Arna Bontemps (1902-1973)

    Contributing Editor: Charles H. Nichols

    Classroom Issues and Strategies

    Bontemps is a lucid, sophisticated writer whose use of tone, irony, and symbol achieves subtle and interesting effects. Students need help in interpreting these kinds of figurative language.

    In teaching Bontemps it is helpful to read his works aloud and to supply the background information that helps in interpretation. You may want to refer to poems not included in this anthology. "Miracles" is a poem with allusions to the life of Christ. "Let the Church Roll On" uses the familiar setting of the black church. The stark stories from The Old South evoke the race relations of the 1930s.

    Major Themes, Historical Perspectives, and Personal Issues

    The major themes in Bontemps are historical as in 100 Years of Negro Freedom (1961) and Black Thunder (1936). Bontemps wrote historical novels on slave revolts and the stunning play St. Louis Woman.

    Significant Form, Style, or Artistic Conventions

    In form and style, Bontemps is deeply influenced by the folk traditions-- the spirituals, blues, and jazz. Yet he is also steeped in the finest traditions of English poetry and writes with dignity and a sense of beauty.

    Original Audience

    Bontemps wrote several works in collaboration with Langston Hughes. He prepared important anthologies and children's books. There have always been audiences for his writing.
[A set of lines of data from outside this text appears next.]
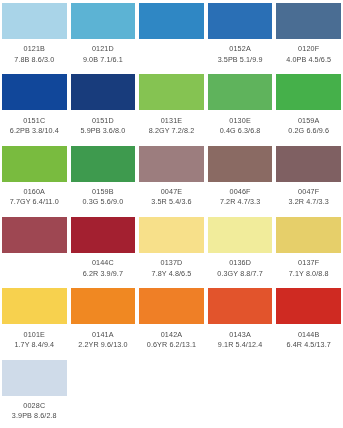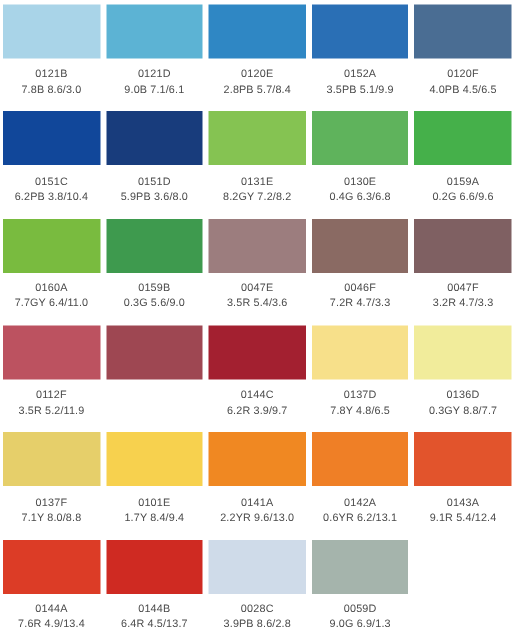--- a/index.html
+++ b/index.html
@@ -78,10 +78,6 @@
     </div>
     <div class="cell">
       <div class="chip" style="background: rgb(47, 135, 196);"></div>
-      <div class="caption">
-        <div class="code">0120E</div>
-        <div class="munsell">2.8PB 5.7/8.4</div>
-      </div>
     </div>
     <div class="cell">
       <div class="chip" style="background: rgb(42, 111, 181);"></div>

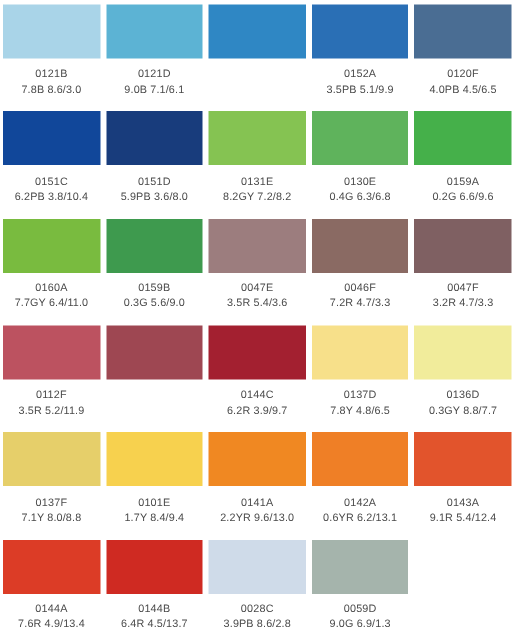--- a/index.html
+++ b/index.html
@@ -164,13 +164,6 @@
       </div>
     </div>
     <div class="cell">
-      <div class="chip" style="background: rgb(188, 82, 96);"></div>
-      <div class="caption">
-        <div class="code">0112F</div>
-        <div class="munsell">3.5R 5.2/11.9</div>
-      </div>
-    </div>
-    <div class="cell">
       <div class="chip" style="background: rgb(158, 71, 82);"></div>
     </div>
     <div class="cell">

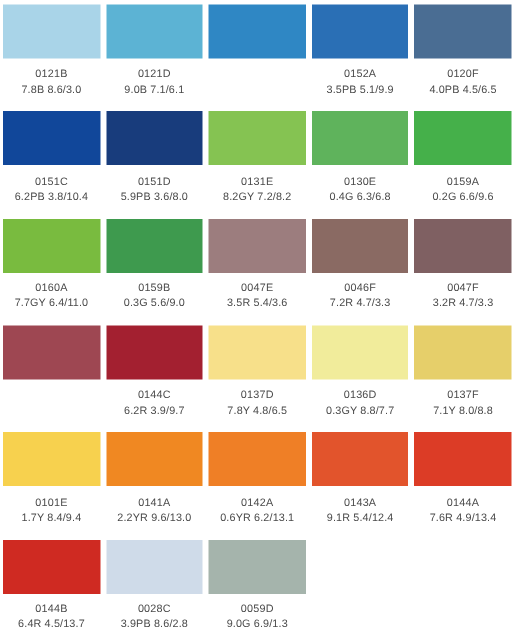--- a/index.html
+++ b/index.html
@@ -223,13 +223,6 @@
       </div>
     </div>
     <div class="cell">
-      <div class="chip" style="background: rgb(220, 60, 38);"></div>
-      <div class="caption">
-        <div class="code">0144A</div>
-        <div class="munsell">7.6R 4.9/13.4</div>
-      </div>
-    </div>
-    <div class="cell">
       <div class="chip" style="background: rgb(207, 42, 34);"></div>
       <div class="caption">
         <div class="code">0144B</div>

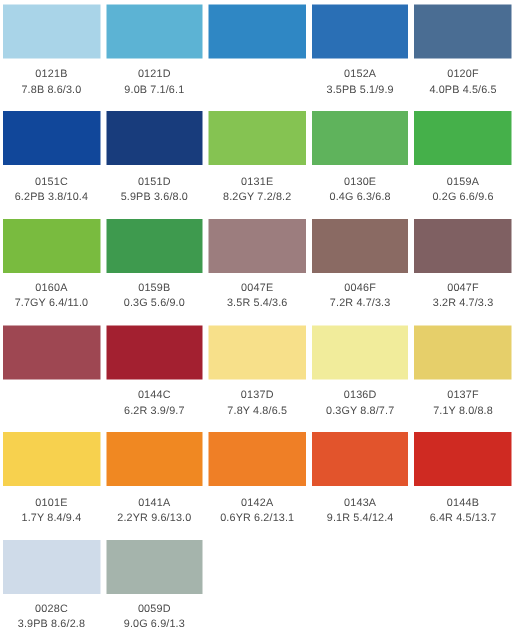--- a/index.html
+++ b/index.html
@@ -236,13 +236,6 @@
         <div class="munsell">3.9PB 8.6/2.8</div>
       </div>
     </div>
-    <div class="cell">
-      <div class="chip" style="background: rgb(165, 180, 172);"></div>
-      <div class="caption">
-        <div class="code">0059D</div>
-        <div class="munsell">9.0G 6.9/1.3</div>
-      </div>
-    </div>
   </div>
 
 </body></html>

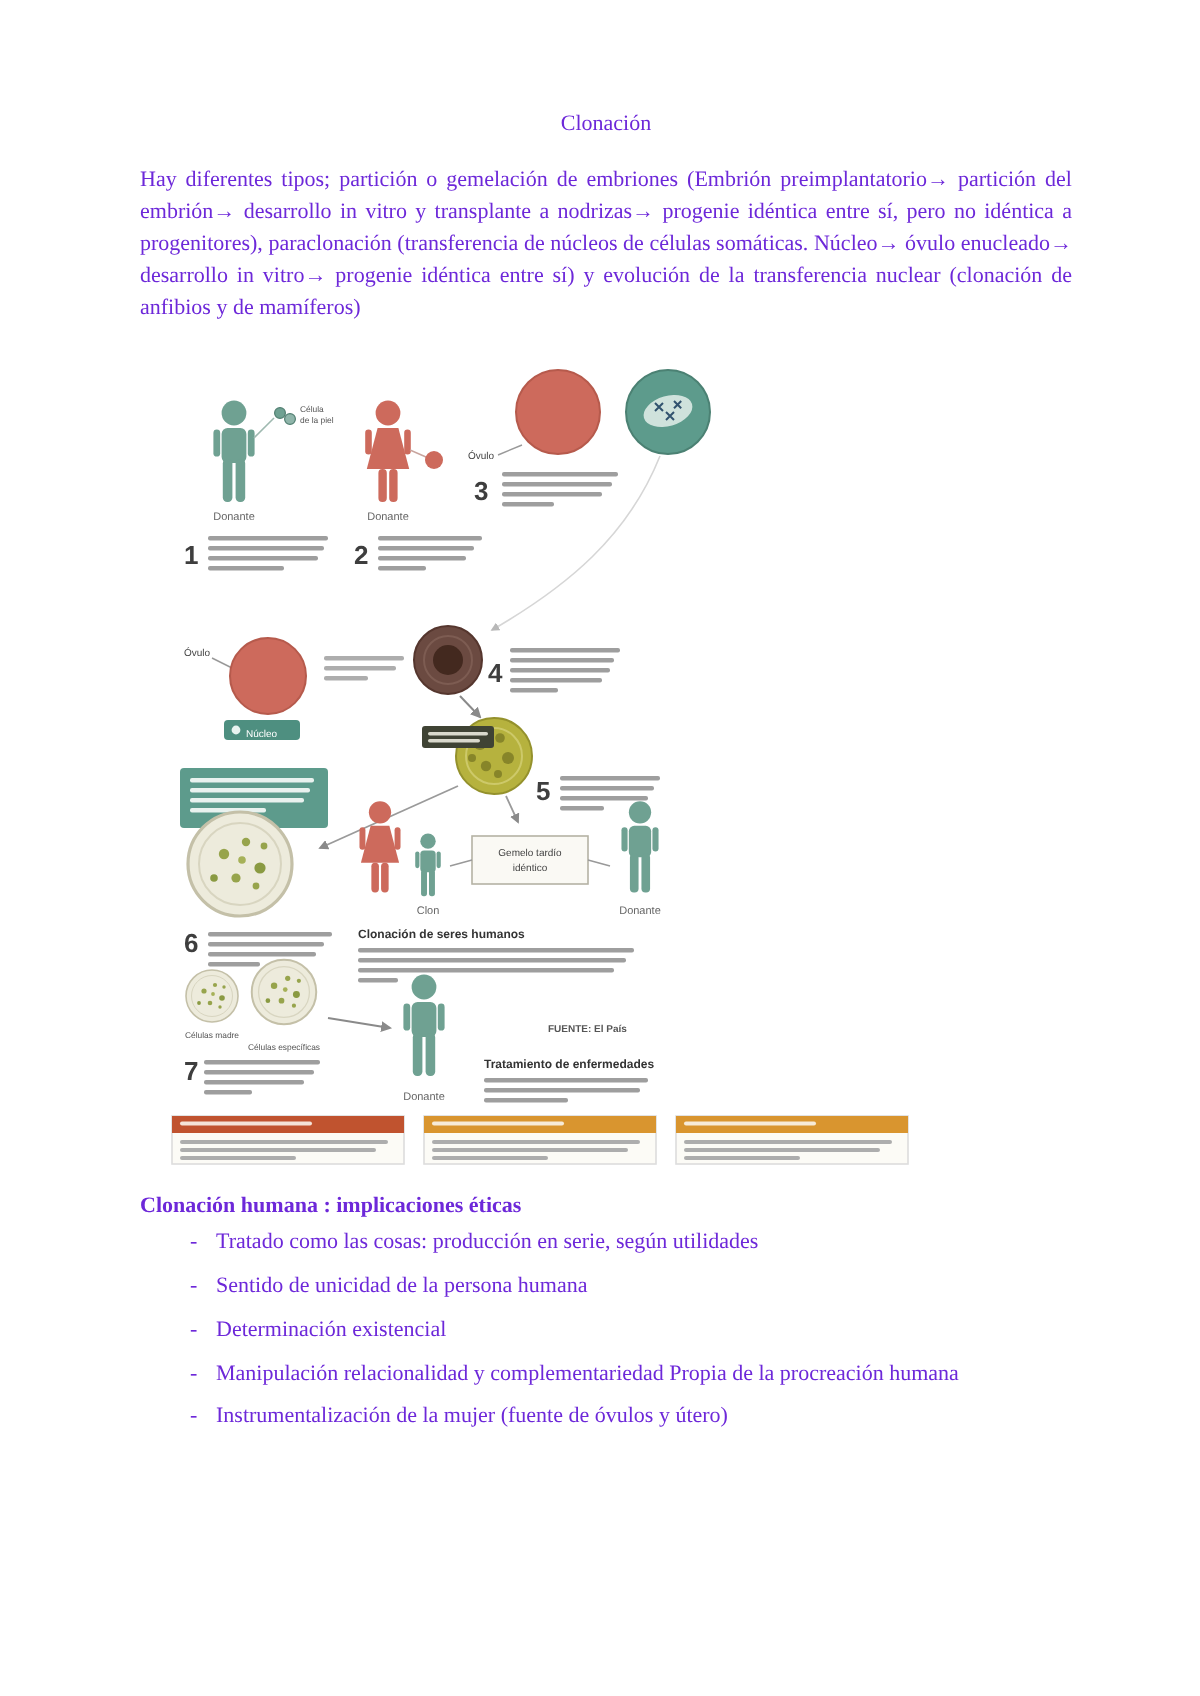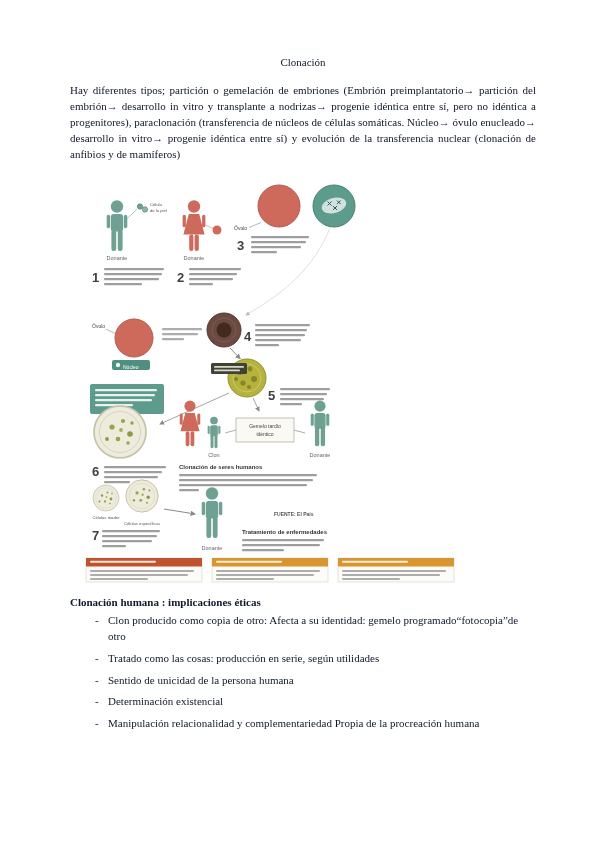--- a/index.html
+++ b/index.html
@@ -8,7 +8,7 @@
     width:600px; height:848px; overflow:hidden;
     background:#ffffff;
     font-family:"Liberation Serif", serif;
-    color:#0f172a;
+    color:#6d28d9;
     padding:56px 64px 0 70px;
   }
   .title { text-align:center; font-size:11px; font-weight:normal; margin:0 0 15px; }

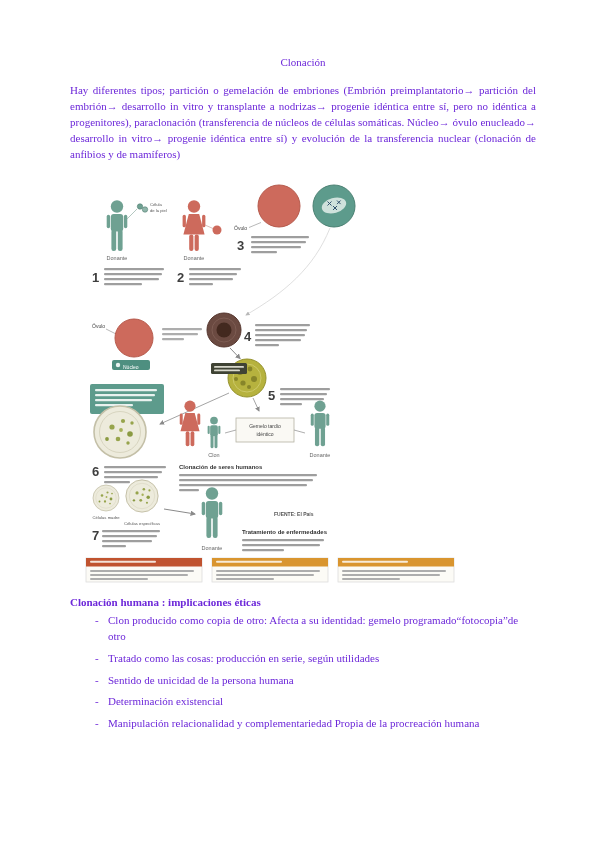--- a/index.html
+++ b/index.html
@@ -323,7 +323,6 @@
   <p class="heading2">Clonación humana : implicaciones éticas</p>
 
   <ul class="bullets">
-    <li>Clon producido como copia de otro: Afecta a su identidad: gemelo programado“fotocopia”de otro</li>
     <li>Tratado como las cosas: producción en serie, según utilidades</li>
     <li>Sentido de unicidad de la persona humana</li>
     <li>Determinación existencial</li>

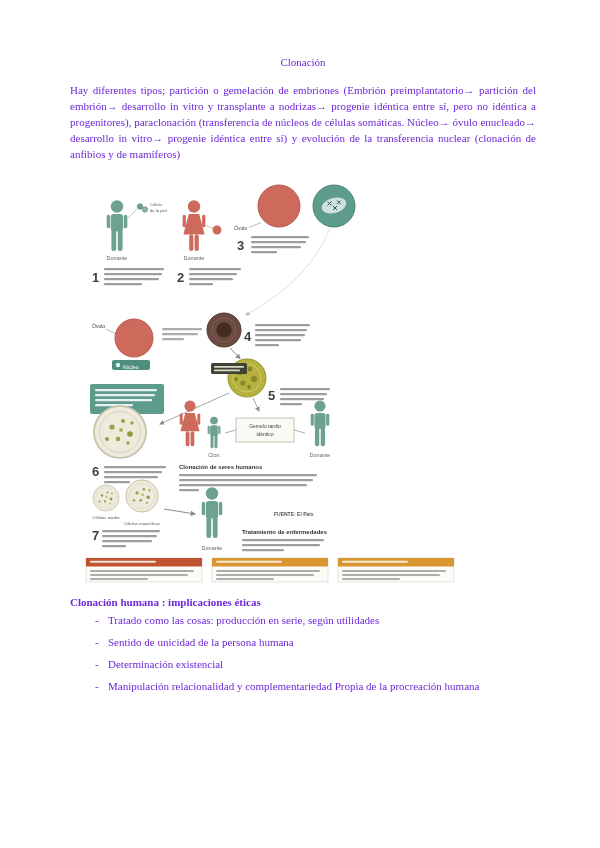--- a/index.html
+++ b/index.html
@@ -327,6 +327,7 @@
     <li>Sentido de unicidad de la persona humana</li>
     <li>Determinación existencial</li>
     <li>Manipulación relacionalidad y complementariedad Propia de la procreación humana</li>
+    <li>Instrumentalización de la mujer (fuente de óvulos y útero)</li>
   </ul>
 
 </div>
    Comparisons, Contrasts, Connections

    Bontemps might be compared with Jack Conroy or Langston Hughes, writers with whom he collaborated. The basis of each comparison might be their relative concern for historical events or the use of folklore.

    Questions for Reading and Discussion/ Approaches to Writing

    1. In the poem "A Black Man Talks of Reaping," the poet presents the bitterness of the black man's experience, yet achieves a universal quality. How does the metaphor of planting and reaping remove the poem from the level of polemics?

    Outside reading:

    2. (a) "Miracles" is essentially transcendental. Describe the theme of the poem.

    (b) What use does Bontemps make of biblical allusion and religious imagery? How does he use the religious tradition of black people?